Web Marketing With Insight

Every business trying to find its way in the digital world is trying to do the same thing: make money from their websites, online ads and other digital marketing. But it’s usually a shotgun approach, with results that are hard to verify.

Using data mining to refine the target and account for results is the holy grail of digital marketing. 

Veteran Huntsville IT executive Preetha Pulusani says her new company, DeepTarget Insight Driven Digital Marketing, has its hands on that grail — at least as far as the banking sector is concerned.

Banks, because they have online account holders, also have a wealth of information waiting to be mined, an untapped asset.

 “We use insight about your customer in order to target very relevant messages through these digital channels,” says Pulusani, who has had a long and respected career at IT companies, including Intergraph Corp., where she worked more than 25 years, rising to be president of Security, Government and Infrastructure and managing a $400 million budget. In 2006, the Alabama Information Technology Association named her Top IT Executive of the Year.

“I was in the corporate environment for so long, I thought I would always be in the corporate environment,” Pulusani says.

AdeptMedia Corp., an IT startup company providing marketing technology and services, was her first stab at entrepreneurship, from which she says she took away “some very, very hard lessons.”

Pulusani briefly went back into the corporate world working as joint managing director for a geospacial information systems company in Mumbai, India, and after about a year she was eager to come back to Alabama.

What drew her back was the opportunity to buy the software that lies behind DeepTarget, and Pulusani’s marketing experience in how it could be applied.

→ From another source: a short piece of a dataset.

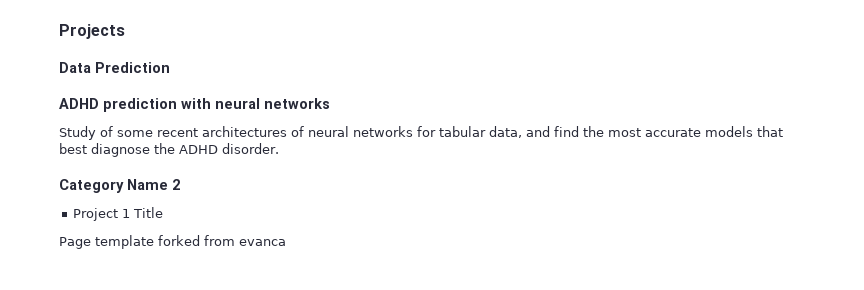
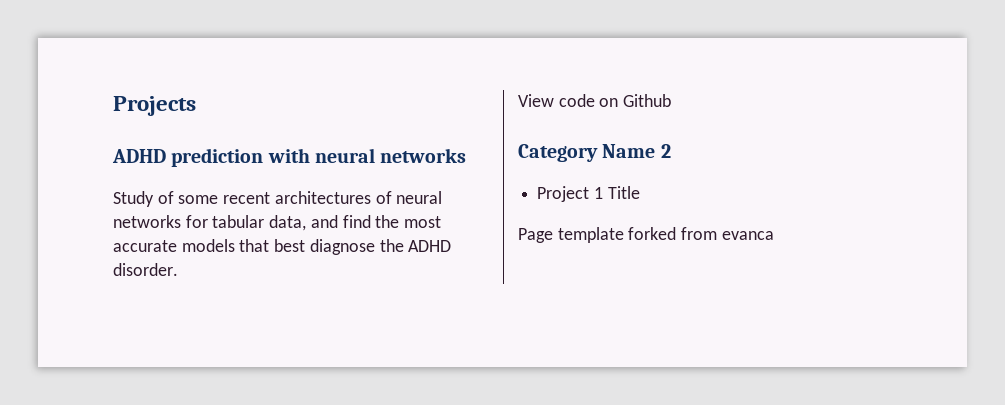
- Data Prediction
+ View code on Github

The software Pulusani bought was created by two people working in IT for the financial services industry, who saw the potential for using the information already available for insight targeted digital marketing. The software developers are now working for Pulusani and DeepTarget.

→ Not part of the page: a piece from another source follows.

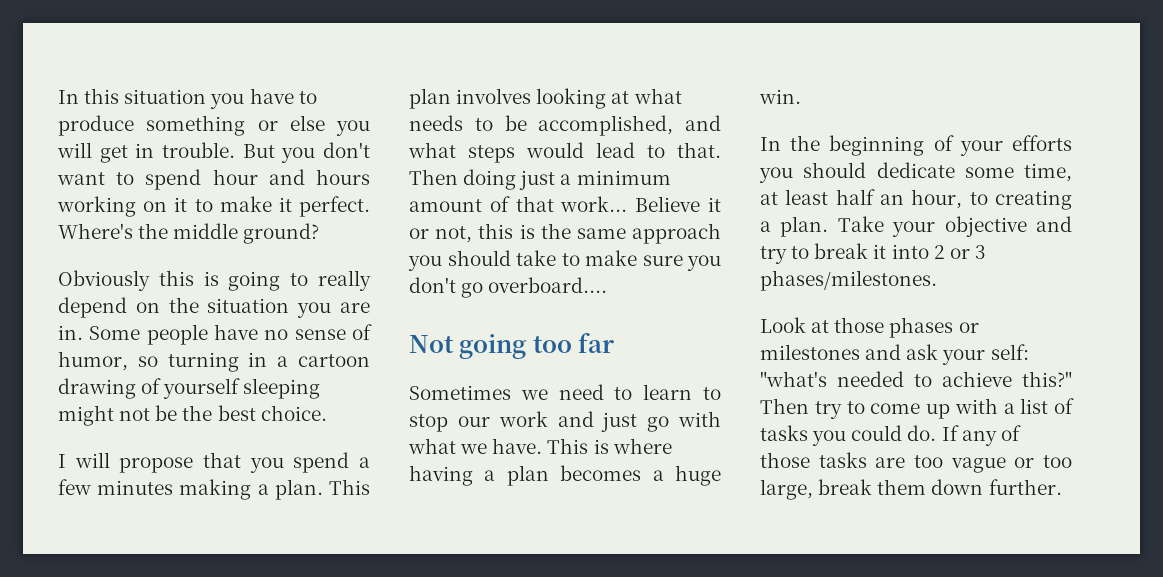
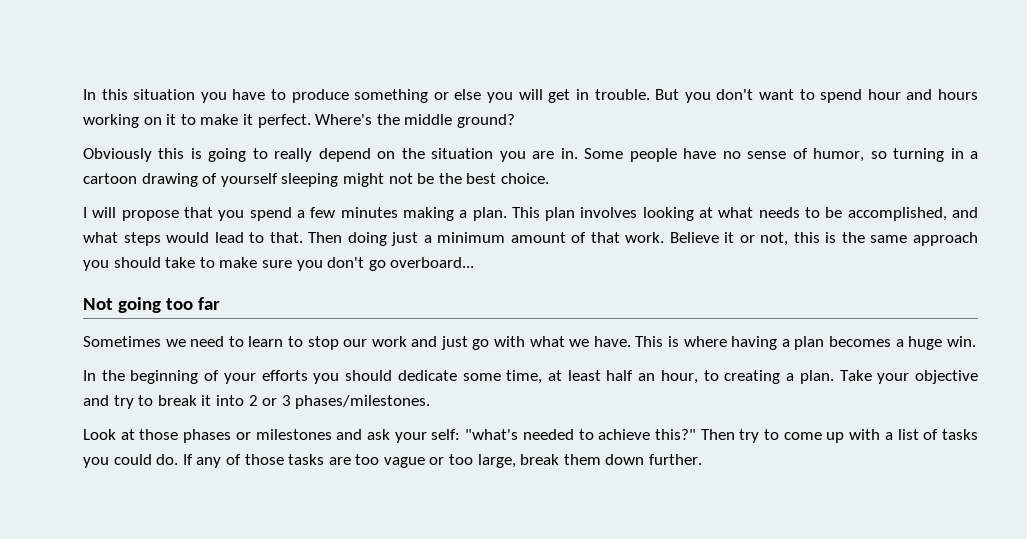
- Then doing just a minimum amount of that work...
+ Then doing just a minimum amount of that work.
- Believe it or not, this is the same approach you should take to make sure you don't go overboard....
+ Believe it or not, this is the same approach you should take to make sure you don't go overboard...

The software can be applied to e-mail, mobile and other digital marketing, but the company is now focusing on same-site advertising, she says.

“We are working with an organization so they can communicate and cross-sell to their own account holders. So, it’s coming from a trusted source, it’s based on their preferences and it’s targeted.”

For example, she explains, say an account holder at a bank goes online to pay bills; if the person has a car loan with the bank, no car loan ads will appear. But, if the customer doesn’t have a credit card with the bank, an ad for the bank’s card — perhaps even with an interest rate based on the customer’s credit score — could appear, she says.

“We don’t use banners that appear online arbitrarily. We understand who the banner is going to be viewed by and put the right banner and the right offer in front of the right person.”

Once it’s set up, marketing managers can easily use the software to change text, create new banners from DeepTarget’s thousands of banner templates as often as they like, Pulusani says, and that’s key, because refreshing banners is vital to get customers’ attention, she says.

Another benefit of DeepTarget’s software is “you can get real microanalytics at anytime,” Pulusani says, such as how many customers clicked on a banner, which customers clicked and what other banners that customer clicked on.

DeepTarget also can use “a statistically very conservative process” to calculate profit that is attributable to the DeepTarget software, Pulusani says — something that Google and other search engines can not do.

 “We can calculate the profit based on accounts opened from users who were either shown a banner or clicked on a banner. That helps them to show this is what they are paying and this is what they are getting in return.”

In a watch-every-dime economy, the ability to target specific customers and prove return on investment is opening doors to companies that a couple of years ago might have been dismissive, she says.

Pulusani came to Huntsville from India 32 years ago when she got married. She got her computer science degree from the University of Alabama in Huntsville, then began her career in 1980 working as an entry-level programmer for the company that became Intergraph, one of Alabama’s premiere technology companies.

“I feel like we’re at the beginning of something that is really going to blossom," Pulusani says.

The software behind DeepTarget can be used with other industries with websites and account holders, but for now, Pulusani says, she'll keep the company focused on financial services.

“We’re a small startup, I want to get as deep and as broad as I can in the financial services industry where we already have a customer base before I branch out to any other industry.”

Staying on track is one thing that gives her confidence, she says, and the other is the people she’s traveling with. “At the end of the day, the journey is very important. It’s making sure you’re working with the right team of people — people are the key. You have to have the right mix of attitude, talent, ethics, everything. The choices you make in the people are really going to determine whether you’re going to move forward and be successful or not. I’m convinced of it.”